Embora as análises da sexualidade, da família e das relações de gênero tenham sido um elemento importante nos primeiros esforços para desenvolver uma teoria crítica da sociedade burguesa, elas receberam pouca atenção. Em geral, prevaleceu a impressão de que os teóricos críticos não falavam muito sobre gênero ou, quando o faziam, era de uma forma tradicional e não crítica. Ao mesmo tempo, nos últimos anos, a teoria feminista demonstrou um interesse crescente na crítica do capitalismo, que, no entanto, quase não levou em conta as contribuições da Teoria Crítica. Essa situação nos convida a reler as contribuições da Teoria Crítica à luz das propostas teóricas mais recentes sobre as relações de gênero e a configuração social da sexualidade, com a intenção de recuperar elementos que podem ter sido negligenciados e que poderiam enriquecer os debates atuais

Certamente, o corpus da teoria crítica demonstra certa cegueira em relação às questões de gênero, pois reproduz estereótipos masculinos e ignora as experiências de vida das mulheres. Ao mesmo tempo, não se pode ignorar que, desde os Estudos sobre Autoridade e Família até as análises do autoritarismo, a teoria crítica fez da família burguesa um objeto crucial de análise para desvendar as relações de autoridade no século XX. O programa de atualização de uma teoria crítica da sociedade na esteira de Marx concentrou-se nas mudanças na forma e na função da família na transição da fase liberal para a fase capitalista tardia da sociedade burguesa. Embora seja verdade que não houve um confronto sistemático com as relações de gênero, não se pode negar que a ordem de gênero foi tematizada como um elemento constitutivo da sociedade burguesa e do modo capitalista de socialização. Da perspectiva da teoria crítica, não basta focar nas relações de gênero isoladamente, mas é necessário vê-las em seu entrelaçamento com as relações de poder, as formas de dominação social e a desigualdade estrutural que definem a socialização capitalista e mediam os processos de subjetivação.

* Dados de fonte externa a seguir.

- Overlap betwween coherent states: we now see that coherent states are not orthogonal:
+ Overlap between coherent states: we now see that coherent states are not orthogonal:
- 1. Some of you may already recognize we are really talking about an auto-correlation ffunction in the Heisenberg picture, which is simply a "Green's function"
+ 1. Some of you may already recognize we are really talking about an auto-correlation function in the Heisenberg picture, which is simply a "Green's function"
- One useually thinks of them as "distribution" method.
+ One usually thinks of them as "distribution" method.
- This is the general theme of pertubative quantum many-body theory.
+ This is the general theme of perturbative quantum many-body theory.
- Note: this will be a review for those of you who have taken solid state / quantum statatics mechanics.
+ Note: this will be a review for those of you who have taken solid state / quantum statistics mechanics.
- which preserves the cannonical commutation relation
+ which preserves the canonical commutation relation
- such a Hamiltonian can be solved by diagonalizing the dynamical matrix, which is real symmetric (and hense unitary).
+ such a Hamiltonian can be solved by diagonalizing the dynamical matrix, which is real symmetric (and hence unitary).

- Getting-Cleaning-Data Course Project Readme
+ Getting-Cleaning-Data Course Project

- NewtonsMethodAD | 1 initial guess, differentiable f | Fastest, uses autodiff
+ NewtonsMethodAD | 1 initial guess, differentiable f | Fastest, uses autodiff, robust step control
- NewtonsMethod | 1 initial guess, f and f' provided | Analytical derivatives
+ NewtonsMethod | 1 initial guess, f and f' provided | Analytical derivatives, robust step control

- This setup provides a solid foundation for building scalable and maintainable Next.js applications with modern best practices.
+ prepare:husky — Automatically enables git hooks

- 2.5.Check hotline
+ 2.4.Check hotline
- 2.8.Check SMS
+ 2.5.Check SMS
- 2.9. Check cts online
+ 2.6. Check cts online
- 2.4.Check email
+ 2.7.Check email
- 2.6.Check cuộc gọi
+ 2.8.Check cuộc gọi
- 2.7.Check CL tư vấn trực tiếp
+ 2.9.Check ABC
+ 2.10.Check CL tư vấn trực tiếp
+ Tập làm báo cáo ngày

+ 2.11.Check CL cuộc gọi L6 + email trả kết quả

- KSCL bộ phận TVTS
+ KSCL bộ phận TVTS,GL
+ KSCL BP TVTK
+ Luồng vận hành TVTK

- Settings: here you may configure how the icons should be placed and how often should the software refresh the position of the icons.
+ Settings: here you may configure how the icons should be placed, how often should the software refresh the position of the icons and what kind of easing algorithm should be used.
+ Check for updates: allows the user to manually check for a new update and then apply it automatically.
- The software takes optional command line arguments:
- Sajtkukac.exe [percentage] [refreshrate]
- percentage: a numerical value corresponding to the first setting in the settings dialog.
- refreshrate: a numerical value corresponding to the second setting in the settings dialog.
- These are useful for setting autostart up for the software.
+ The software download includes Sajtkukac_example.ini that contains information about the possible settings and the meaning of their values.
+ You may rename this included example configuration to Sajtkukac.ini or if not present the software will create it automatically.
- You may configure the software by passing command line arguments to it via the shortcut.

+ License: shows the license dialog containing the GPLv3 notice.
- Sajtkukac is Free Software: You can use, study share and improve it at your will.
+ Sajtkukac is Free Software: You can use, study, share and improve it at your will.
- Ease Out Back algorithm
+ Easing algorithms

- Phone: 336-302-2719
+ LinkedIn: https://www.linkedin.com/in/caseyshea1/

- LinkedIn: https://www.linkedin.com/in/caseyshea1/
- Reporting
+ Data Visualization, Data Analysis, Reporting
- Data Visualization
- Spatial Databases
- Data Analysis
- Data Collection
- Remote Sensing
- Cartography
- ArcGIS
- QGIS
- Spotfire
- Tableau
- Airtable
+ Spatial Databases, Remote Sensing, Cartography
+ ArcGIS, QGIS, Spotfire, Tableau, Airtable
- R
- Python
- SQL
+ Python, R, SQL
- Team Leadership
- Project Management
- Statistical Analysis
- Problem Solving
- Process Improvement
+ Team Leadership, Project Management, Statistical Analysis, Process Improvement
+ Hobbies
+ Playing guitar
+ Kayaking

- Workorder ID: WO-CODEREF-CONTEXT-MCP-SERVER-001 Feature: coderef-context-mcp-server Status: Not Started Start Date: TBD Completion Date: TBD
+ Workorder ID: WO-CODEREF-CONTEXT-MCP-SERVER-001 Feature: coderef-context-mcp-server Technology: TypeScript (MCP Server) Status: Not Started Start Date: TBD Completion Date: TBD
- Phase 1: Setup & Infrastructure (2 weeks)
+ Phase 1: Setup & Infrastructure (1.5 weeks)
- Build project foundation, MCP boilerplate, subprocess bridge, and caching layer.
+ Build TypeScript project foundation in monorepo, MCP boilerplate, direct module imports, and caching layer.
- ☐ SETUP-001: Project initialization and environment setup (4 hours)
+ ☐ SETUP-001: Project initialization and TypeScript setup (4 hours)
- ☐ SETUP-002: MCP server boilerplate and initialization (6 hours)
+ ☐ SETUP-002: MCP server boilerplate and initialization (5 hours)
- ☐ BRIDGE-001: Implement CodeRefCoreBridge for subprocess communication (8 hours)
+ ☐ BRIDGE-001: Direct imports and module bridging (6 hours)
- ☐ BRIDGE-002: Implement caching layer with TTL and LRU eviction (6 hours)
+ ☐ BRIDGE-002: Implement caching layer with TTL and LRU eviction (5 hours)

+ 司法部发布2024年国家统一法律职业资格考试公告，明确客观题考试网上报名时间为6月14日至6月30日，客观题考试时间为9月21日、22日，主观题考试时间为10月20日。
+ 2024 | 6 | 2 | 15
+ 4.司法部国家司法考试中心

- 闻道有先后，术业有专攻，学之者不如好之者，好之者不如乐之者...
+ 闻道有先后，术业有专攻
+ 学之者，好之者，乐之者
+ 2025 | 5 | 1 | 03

A Dialética do Iluminismo também dá um lugar central à ligação entre a racionalidade instrumental, a dominação da natureza e a repressão da sexualidade, da sensualidade e do prazer, por um lado, e a dominação patriarcal, por outro. Entretanto, ao se concentrar na dialética da racionalidade que molda a masculinidade e o patriarcado, ou nos efeitos do modo de produção capitalista sobre os processos de subjetivação, ele não abordou diretamente a experiência das mulheres, obscurecendo, assim, a compreensão da dominação patriarcal. No entanto, suas análises da dominação masculina e os instrumentos que mobilizaram para sua crítica têm relevância indubitável para a teorização feminista. Adorno e Horkheimer apontam que a sociedade burguesa e sua ordem legal, presidida pela unidade de gênero e propriedade, têm um caráter patriarcal. O entrelaçamento das relações de dominação da natureza, classe e gênero é apresentado como uma conexão constitutiva de tal sociedade. A masculinidade e a feminilidade burguesas são o produto de processos históricos e relações sociais. O domínio patriarcal é inseparável da negação do status de sujeito das mulheres e de sua identificação com a natureza. Entretanto, o fato de a Dialética do Iluminismo identificar a sujeição das mulheres à esfera da reprodução com sua exclusão das formas dominantes de subjetivação tem sido criticado pelas feministas. Essa identificação contribui para tornar invisível o entrelaçamento do trabalho doméstico não remunerado e do trabalho remunerado mediado pelo mercado, que caracteriza grande parte da história das mulheres na sociedade burguesa e revela tanto a interconexão dessas duas formas de dominação e exploração - patriarcal e capitalista - quanto a impossibilidade de reduzir uma à outra.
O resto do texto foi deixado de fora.